Dan Kenan

Biographical details
- Born: September 30, 1891 Seymour, Texas, U.S.
- Died: September 12, 1952 (aged 60) Okmulgee, Oklahoma, U.S.

Playing career

Football
- 1913–1914: Wesleyan

Coaching career (HC unless noted)

Football
- 1915: Wesleyan (assistant)
- 1916: Wesleyan
- 1920: Wesleyan

Basketball
- 1916–1917: Wesleyan (assistant)

Head coaching record
- Overall: 9–2–3 (football) 6–8 (basketball)

= Dan Kenan =

American football player and coach (1891–1952)

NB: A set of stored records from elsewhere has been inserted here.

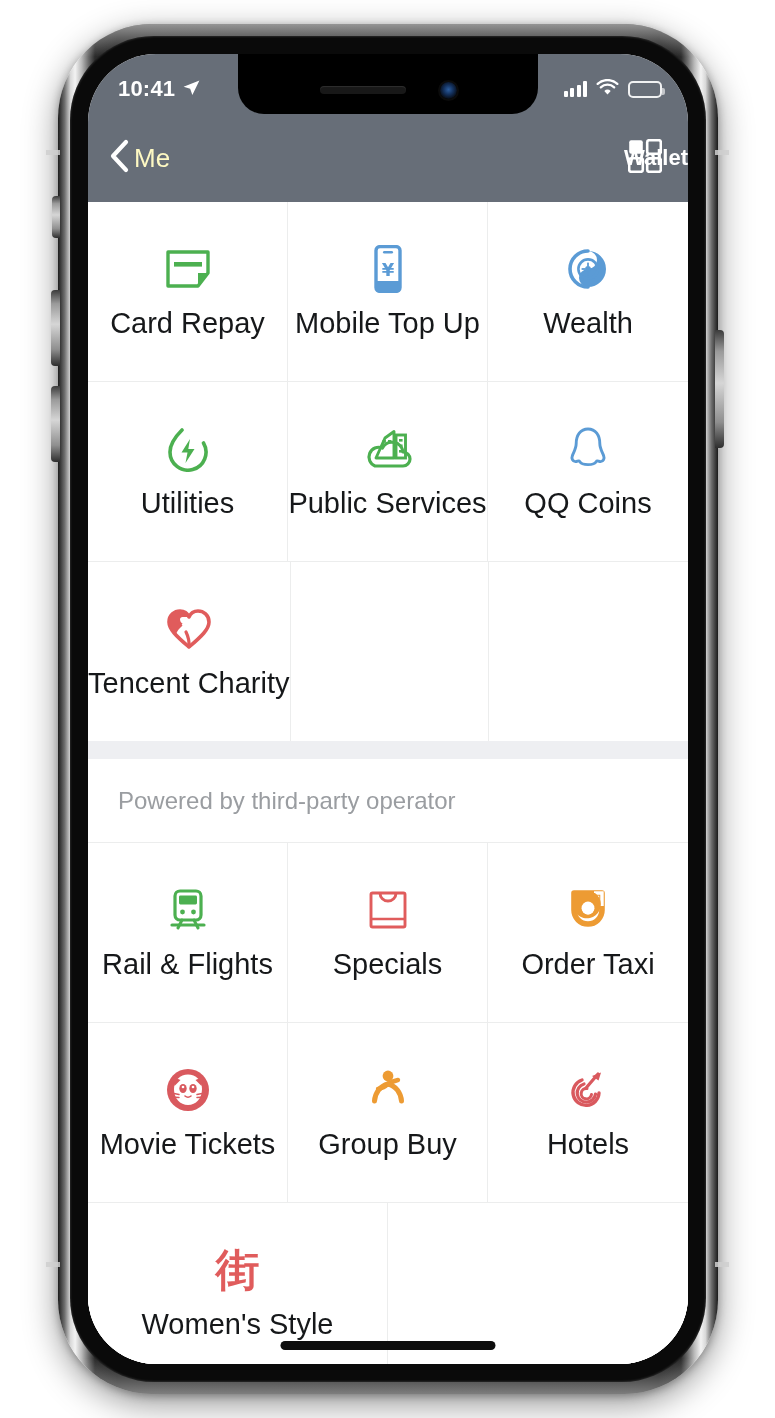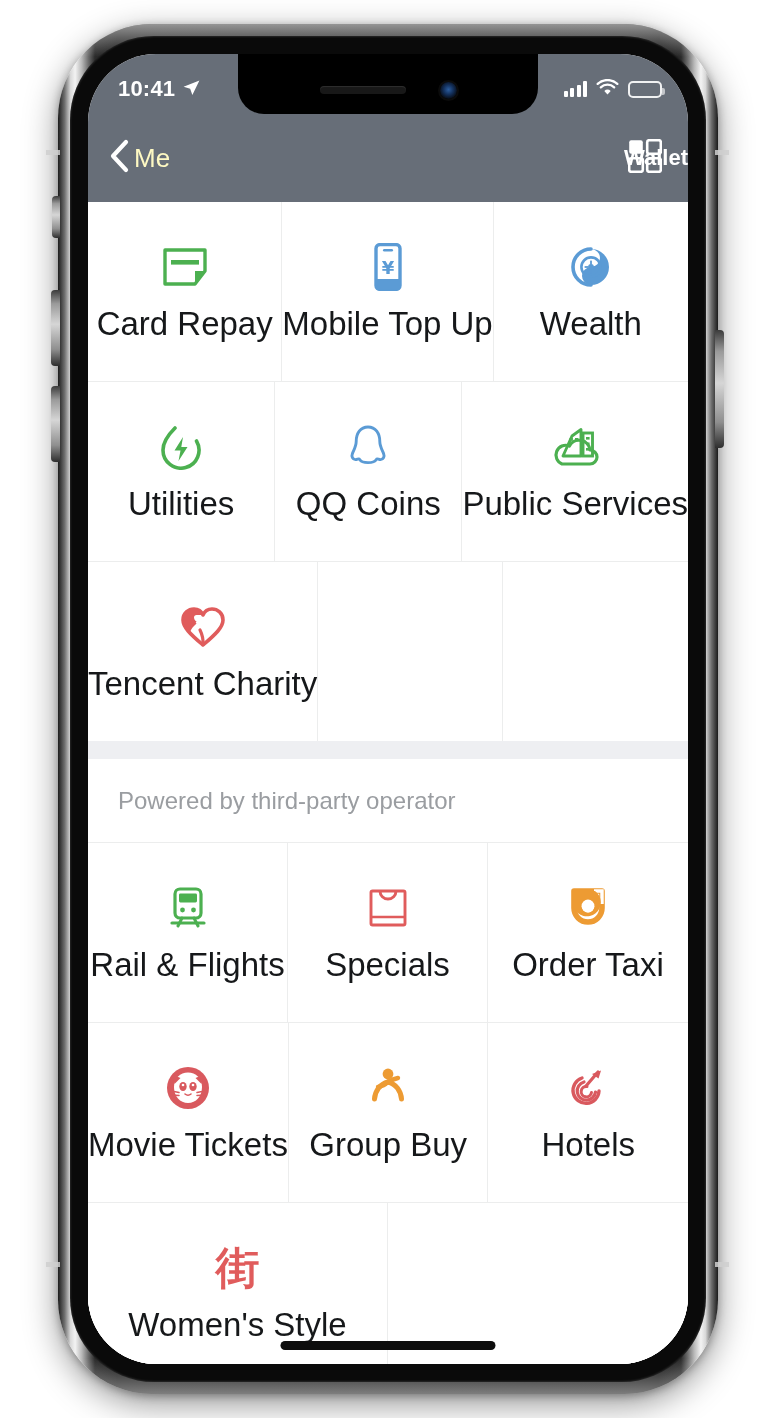--- a/index.html
+++ b/index.html
@@ -169,7 +169,7 @@
     display:flex; align-items:center; justify-content:center;
   }
   .cell-label{
-    font-size:33px; color:#16181a; line-height:1; white-space:nowrap;
+    font-size:29px; color:#16181a; line-height:1; white-space:nowrap;
   }
 
   #section-gap{ height:18px; background:#eeeff2; }

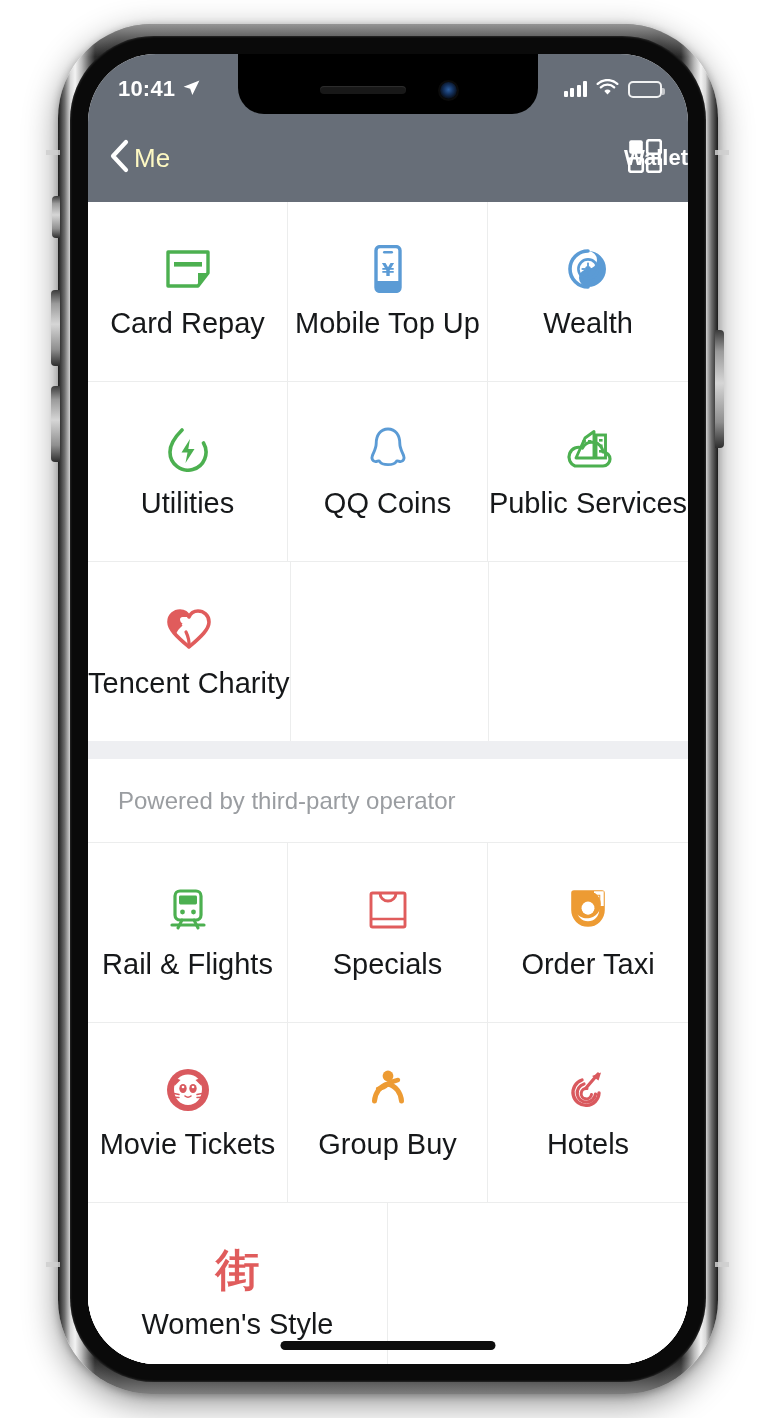--- a/index.html
+++ b/index.html
@@ -327,6 +327,22 @@
 
         <div class="grid-cell">
           <span class="cell-icon">
+            <svg width="50" height="42" viewBox="0 0 50 42" aria-hidden="true">
+              <path d="M22 10 L31 3.5 L31 30 H13 Z" fill="none" stroke="#4cb050" stroke-width="2.9" stroke-linejoin="round"></path>
+              <rect x="33" y="7" width="9.5" height="23" fill="none" stroke="#4cb050" stroke-width="2.9"></rect>
+              <rect x="36" y="11" width="3.6" height="2.6" fill="#4cb050"></rect>
+              <rect x="36" y="16.5" width="3.6" height="2.6" fill="#4cb050"></rect>
+              <rect x="36" y="22" width="3.6" height="2.6" fill="#4cb050"></rect>
+              <rect x="19.5" y="12" width="3.4" height="2.8" fill="#4cb050"></rect>
+              <rect x="25" y="12" width="3.4" height="2.8" fill="#4cb050"></rect>
+              <path d="M12 38 H40 a7 7 0 0 0 0 -14 a11 11 0 0 0 -20.6 -4 A8.6 8.6 0 0 0 12 38 Z" fill="none" stroke="#4cb050" stroke-width="3.2" stroke-linejoin="round"></path>
+            </svg>
+          </span>
+          <span class="cell-label">Public Services</span>
+        </div>
+
+        <div class="grid-cell">
+          <span class="cell-icon">
             <svg width="40" height="46" viewBox="0 0 40 46" aria-hidden="true">
               <path d="M20 3 C12.4 3 8.2 9.4 8.2 17.5
                        C8.2 22 6 25.6 4.4 29.6
@@ -341,22 +357,6 @@
             </svg>
           </span>
           <span class="cell-label">QQ Coins</span>
-        </div>
-
-        <div class="grid-cell">
-          <span class="cell-icon">
-            <svg width="50" height="42" viewBox="0 0 50 42" aria-hidden="true">
-              <path d="M22 10 L31 3.5 L31 30 H13 Z" fill="none" stroke="#4cb050" stroke-width="2.9" stroke-linejoin="round"></path>
-              <rect x="33" y="7" width="9.5" height="23" fill="none" stroke="#4cb050" stroke-width="2.9"></rect>
-              <rect x="36" y="11" width="3.6" height="2.6" fill="#4cb050"></rect>
-              <rect x="36" y="16.5" width="3.6" height="2.6" fill="#4cb050"></rect>
-              <rect x="36" y="22" width="3.6" height="2.6" fill="#4cb050"></rect>
-              <rect x="19.5" y="12" width="3.4" height="2.8" fill="#4cb050"></rect>
-              <rect x="25" y="12" width="3.4" height="2.8" fill="#4cb050"></rect>
-              <path d="M12 38 H40 a7 7 0 0 0 0 -14 a11 11 0 0 0 -20.6 -4 A8.6 8.6 0 0 0 12 38 Z" fill="none" stroke="#4cb050" stroke-width="3.2" stroke-linejoin="round"></path>
-            </svg>
-          </span>
-          <span class="cell-label">Public Services</span>
         </div>
       </div>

Dan Cummins Kenan (September 30, 1891 – September 12, 1952) was an American football player and coach. He played football for Wesleyan University in 1913 and 1914 and served as the head coach of the Wesleyan football team in 1916 and 1920. His .750 winning percentage as Wesleyan's head football coach ranks third in the 127-year history of Wesleyan football.

==Athlete==
Dan Cummins Kenan was born in Seymour, Texas, on September 30, 1891. He grew up in El Paso, Texas, and attended the El Paso Military Academy. He subsequently enrolled at Wesleyan University in Middletown, Connecticut, where he played for the Wesleyan Cardinals football team in 1913 and 1914. He was a utility player during most of the 1913 season and played at both the halfback and tackle positions in Wesleyan's 1913 game against Trinity College. Kenan cracked a rib in a game against Amherst during the 1913 season. Kenan was unanimously selected as the captain of Wesleyan's 1914 football team and played fullback for the 1914 team. He also did punting and drop kicking for the 1914 Wesleyan team. At the end of the 1914 college football season, Outing magazine selected Kenan for its Football Roll of Honor as one of the "Stars of the Gridiron in 1914."

==Coach==
In June 1915, Kenan was voted the best athlete in Wesleyan's senior class. That same month, he was also hired as an assistant to help Dick Eustis coach the football team. In February 1916, Kenan became the head football coach at Wesleyan and led the team to 4–1–2 record. He was also hired as Wesleyan's head men's basketball coach in December 1916. With the entry of the United States into World War I, Kenan entered the military and was assigned to an officer's training camp in 1917. He was commissioned as a field artillery officer, and achieved the rank of Captain. After leaving the military, Kenan returned to his position as Wesleyan's head football coach in 1920. He led the 1920 football team to a 5–1–1 record and a tie for the Little Three football championship. In two seasons as Wesleyan's head football coach, Kenan compiled a 9–2–3 record. His .750 winning percentage ranks third all-time in the 127-year history of Wesleyan football.

==Later life and career==
Kenan married Maude Mitchell Harrison on June 12, 1923. He served two terms as mayor of Okmulgee, Oklahoma, and one term in the Oklahoma House of Representatives. During World War II, he was the area director of the War Manpower Commission in Tulsa. Before and after the war, he worked in oil promotions, merchandising, radio station management, and real estate. He died September 12, 1952, in Okmulgee.